GALAHAD GLRT package#

purpose#

The glrt package uses a Krylov-subspace iteration to find an approximation of the global minimizer of regularized quadratic objective function. The aim is to minimize the regularized quadratic objective function

\[r(x) = f + g^T x + \frac{1}{2} x^T H x + \frac{\sigma}{p} \|x\|_{M}^p,\]
where the weight \(\sigma \geq 0\), the power \(p \geq 2\), and where the \(M\)-norm of \(x\) is defined to be \(\|x\|_{M} = \sqrt{x^T M x}\). The method may be suitable for large problems as no factorization of \(H\) is required. Reverse communication is used to obtain matrix-vector products of the form \(H z\) and \(M^{-1} z.\)

See Section 4 of $GALAHAD/doc/glrt.pdf for additional details.

method#

The required solution \(x\) necessarily satisfies the optimality condition \(H x + \lambda M x + g = 0\), where \(\lambda = \sigma \|x\|_{M}^{p-2}\). In addition, the matrix \(H + \lambda M\) will be positive semi-definite.

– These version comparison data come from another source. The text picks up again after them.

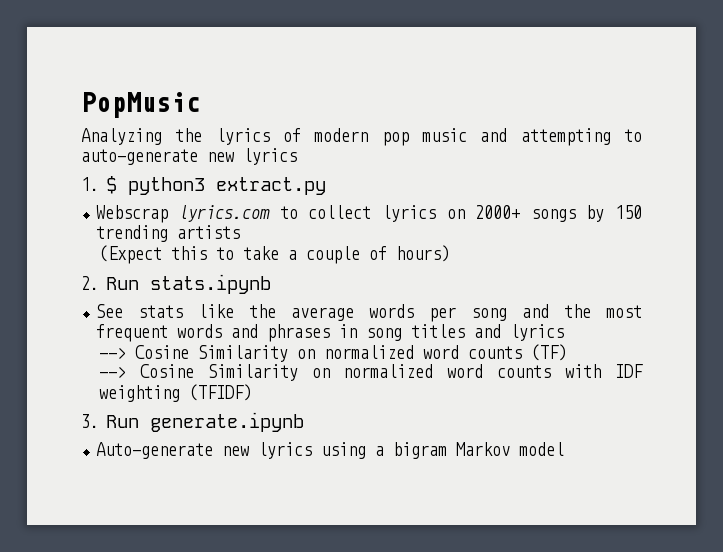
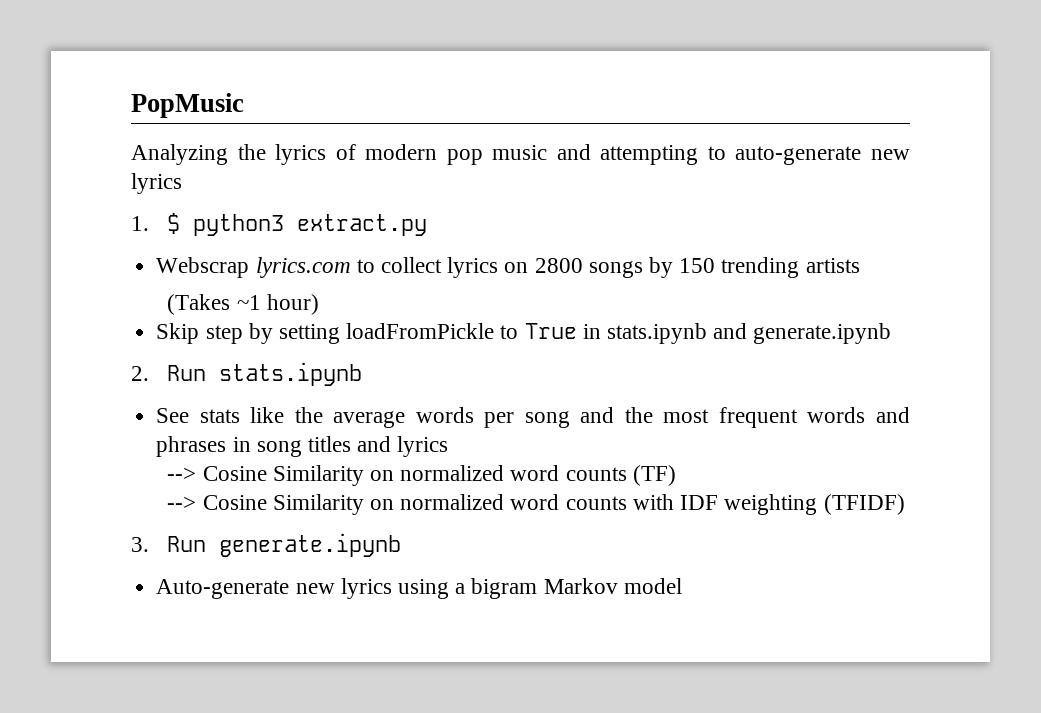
- Webscrap lyrics.com to collect lyrics on 2000+ songs by 150 trending artists
+ Webscrap lyrics.com to collect lyrics on 2800 songs by 150 trending artists
- (Expect this to take a couple of hours)
+ (Takes ~1 hour)
+ Skip step by setting loadFromPickle to True in stats.ipynb and generate.ipynb

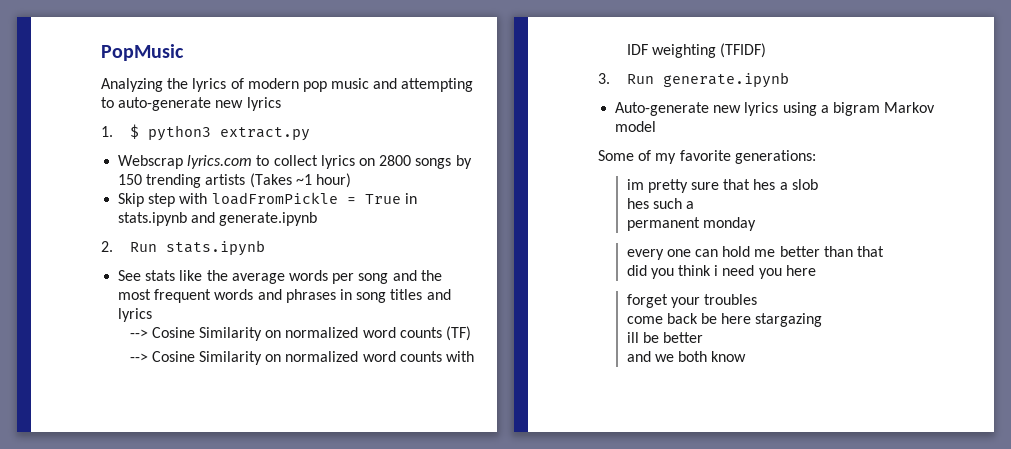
- Webscrap lyrics.com to collect lyrics on 2800 songs by 150 trending artists
- (Takes ~1 hour)
+ Webscrap lyrics.com to collect lyrics on 2800 songs by 150 trending artists (Takes ~1 hour)
- Skip step by setting loadFromPickle to True in stats.ipynb and generate.ipynb
+ Skip step with loadFromPickle = True in stats.ipynb and generate.ipynb
+ Some of my favorite generations:
+ im pretty sure that hes a slob
+ hes such a
+ permanent monday
+ every one can hold me better than that
+ did you think i need you here
+ forget your troubles
+ come back be here stargazing
+ ill be better
+ and we both know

The method is iterative. Starting with the vector \(M^{-1} g\), a matrix of Lanczos vectors is built one column at a time so that the \(k\)-th column is generated during iteration \(k\). These columns span a so-called Krylov space. The resulting \(n\) by \(k\) matrix \(Q_k \) has the property that \(Q_{k}^T H Q_k^{} = T_{k}^{}\), where \(T_k\) is tridiagonal. An approximation to the required solution may then be expressed formally as

\[x_{k+1} = Q_k y_k\]
where \(y_k \) solves the ``tridiagonal’’ subproblem of minimizing
\[\frac{1}{2} y^T T_k y + \|g\|_{M^{-1} } e_{1}^T y + \frac{1}{p} \sigma \| y \|_2^p,\;\;\mbox{(1)}\]
where \(e_1\) is the first unit vector.

To minimize (1), the optimality conditions

\[( T_k + \lambda I ) y(\lambda) = - g,\;\;\mbox{(2)}\]
where \(\lambda = \sigma \|y(\lambda)\|_{M}^{p-2}\) are used as the basis of an iteration. Specifically, given an estimate \(\lambda\) for which \(T_k + \lambda I\) is positive definite, the tridiagonal system (2) may be efficiently solved to give \(y(\lambda)\). It is then simply a matter of adjusting \(\lambda\) (for example by a Newton-like process) to solve the scalar nonlinear equation
\[\theta(\lambda) \equiv \|y(\lambda)\|_{M}^{p-2} - \frac{\lambda}{\sigma} = 0.\;\;\mbox{(3)}\]
In practice (3) is reformulated, and a more rapidly converging iteration is used.

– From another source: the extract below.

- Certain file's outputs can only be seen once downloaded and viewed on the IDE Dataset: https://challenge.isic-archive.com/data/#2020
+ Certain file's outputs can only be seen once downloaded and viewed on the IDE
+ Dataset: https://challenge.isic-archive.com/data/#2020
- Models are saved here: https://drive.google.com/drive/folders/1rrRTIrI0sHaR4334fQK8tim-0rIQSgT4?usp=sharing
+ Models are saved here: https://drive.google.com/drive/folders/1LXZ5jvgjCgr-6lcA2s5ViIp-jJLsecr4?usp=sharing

It is possible to measure the optimality measure \(\|H x + \lambda M x + g\|_{M^{-1}}\) without computing \(x_{k+1}\), and thus without needing \(Q_k \). Once this measure is sufficiently small, a second pass is required to obtain the estimate \(x_{k+1} \) from \(y_k \). As this second pass is an additional expense, a record is kept of the optimal objective function values for each value of \(k\), and the second pass is only performed so far as to ensure a given fraction of the final optimal objective value. Large savings may be made in the second pass by choosing the required fraction to be significantly smaller than one.

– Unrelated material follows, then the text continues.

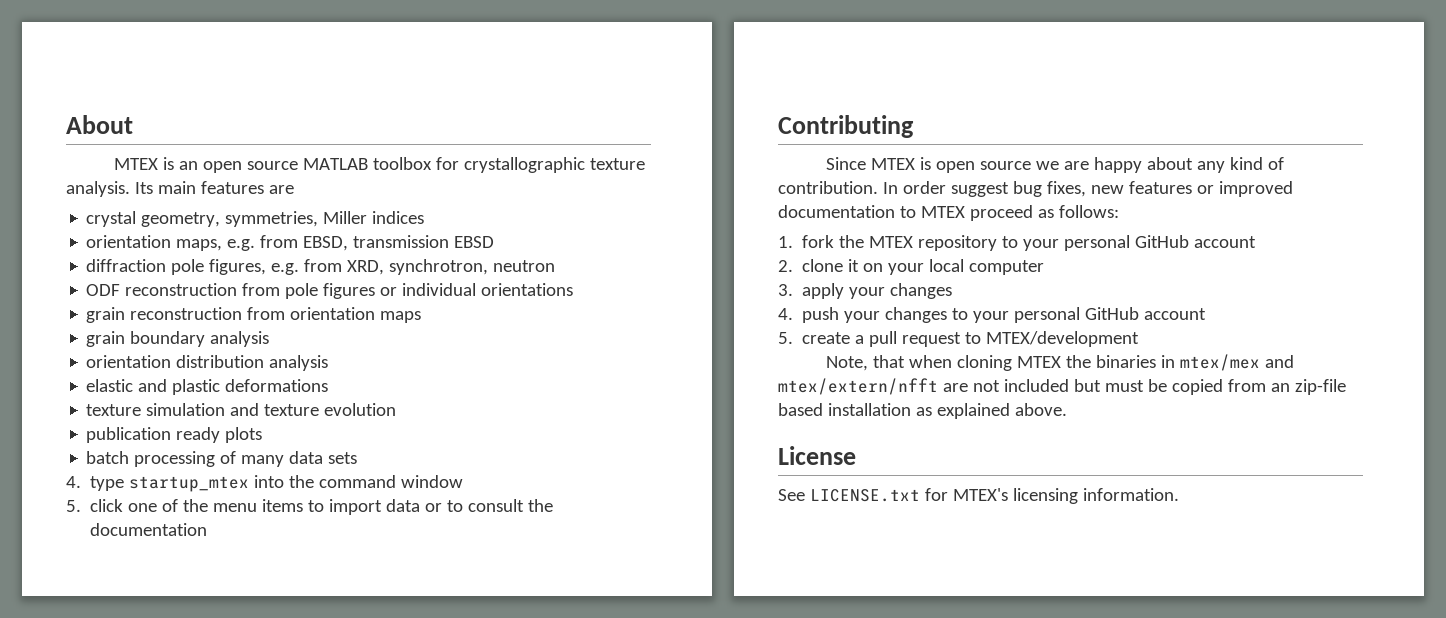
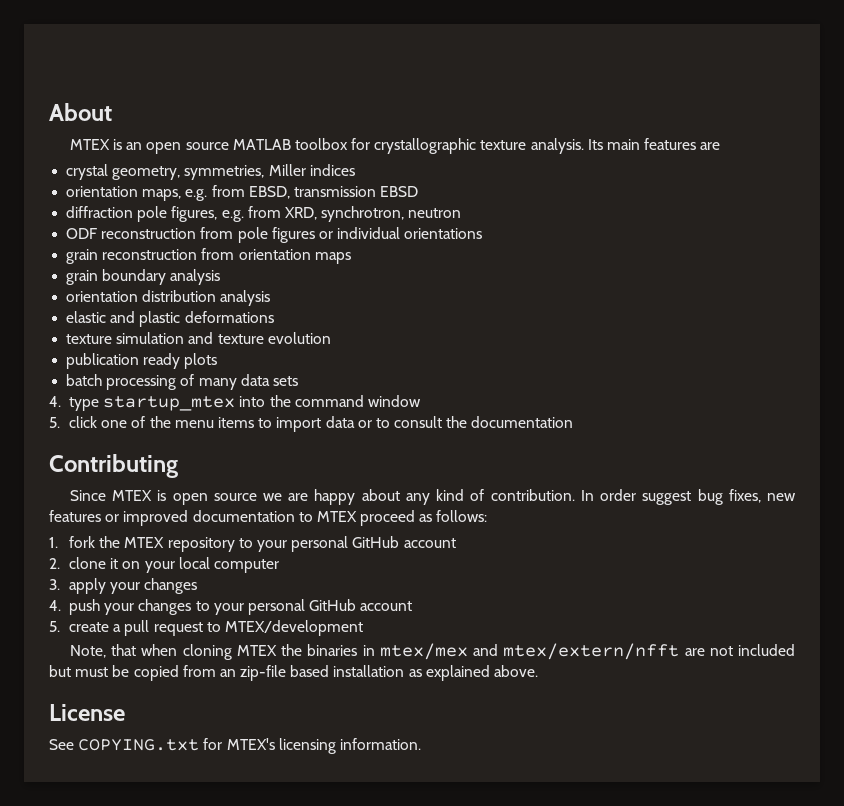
- See LICENSE.txt for MTEX's licensing information.
+ See COPYING.txt for MTEX's licensing information.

Special code is used in the special case \(p=2\), as in this case a single pass suffices.

reference#

The method is described in detail in

C. Cartis, N. I. M. Gould and Ph. L. Toint, ``Adaptive cubic regularisation methods for unconstrained optimization. Part {I}: motivation, convergence and numerical results’’. Mathematical Programming 127(2) (2011) 245-295.

introduction to function calls#

To solve a given problem, functions from the glrt package must be called in the following order:

  • glrt_initialize - provide default control parameters and set up initial data structures

  • glrt_read_specfile (optional) - override control values by reading replacement values from a file

  • glrt_import_control - import control parameters prior to solution

  • glrt_solve_problem - solve the problem by reverse communication, a sequence of calls are made under control of a status parameter, each exit either asks the user to provide additional informaton and to re-enter, or reports that either the solution has been found or that an error has occurred

  • glrt_information (optional) - recover information about the solution and solution process

  • glrt_terminate - deallocate data structures

See the examples section for illustrations of use.

parametric real type T#

Below, the symbol T refers to a parametric real type that may be Float32 (single precision) or Float64 (double precision). Calable functions as described are with T as Float64, but variants (with the additional suffix _s, e.g., glrt_initialize_s) are available with T as Float32.

callable functions#

    function glrt_initialize(data, control, status)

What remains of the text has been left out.